Em mais uma manhã rotineira, Cristina arruma seu filho para levá-lo até a escola primária. Ela espera mais um dia comum atravessando o parque, mas é surpreendida quando seu filho se afeiçoa por um cãozinho que acompanha um passante. Eles trocam algumas frases por educação como “bom dia”, “como está o senhor hoje?”, “este cãozinho é seu?” e seguem seus caminhos.
Os dias seguintes desenrolaram uma rotina um pouco diferente do que Cristina estava acostumada. Eles sempre encontravam o homem e seu cachorro, seu filho Arturo sempre parava para brincar com o novo amiguinho, enquanto ela e o homem trocavam algumas palavras. Palavras essas que foram evoluindo para uma conversa e depois para boas risadas.

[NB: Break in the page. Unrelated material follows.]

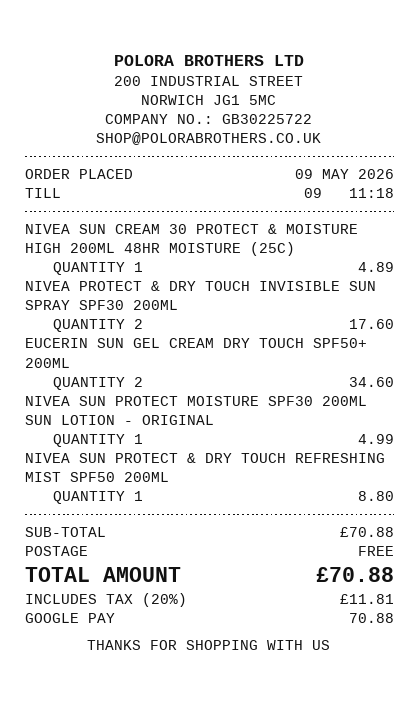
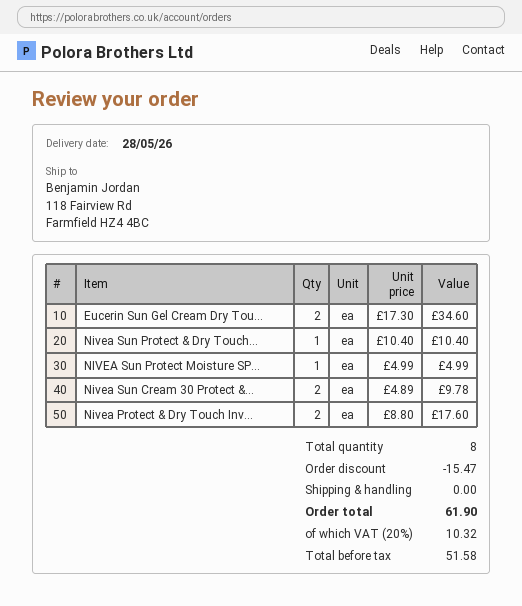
NIVEA SUN CREAM 30 PROTECT & MOISTURE HIGH 200ML 48HR MOISTURE (25C): 1 for 4.89 -> 2 for 9.78
NIVEA SUN PROTECT & DRY TOUCH REFRESHING MIST SPF50 200ML: 1 for 8.80 -> 1 for 10.40
discount: none -> 15.47
tax: 20% = 11.81 -> 20% = 10.32
total: 70.88 -> 61.90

Márcio foi gostando de como as coisas iam evoluindo. A cada dia, ele conseguia passar mais alguns minutos com aquela mulher encantadora e, às vezes, conseguia até mesmo arrancar algumas risadas dela. E ah... que risada maravilhosa. Ela enchia o coração machucado dele.
Já tinham se passado cinco semanas e os dois nutriam um sentimento de encantamento sobre aqueles encontros. Parecia uma cena de filme. Aqueles dois, se encontrando um no outro cada vez mais, por uma coincidência do destino.
Novamente Cristina e seu filho o encontraram com o seu cachorro. Ah que sorte a dela o Arturo gostar tanto dos bichinhos que encontra por aí. É difícil para ela confessar, mas esses encontros têm sido o ponto alto do seu dia. Todos as noites dorme aflita e acorda mais ainda, ansiando pelo encontro com Márcio. As vezes seu filho fica até mesmo em segundo plano, “me perco nas palavras dele e não vejo os minutos passarem” – pensa.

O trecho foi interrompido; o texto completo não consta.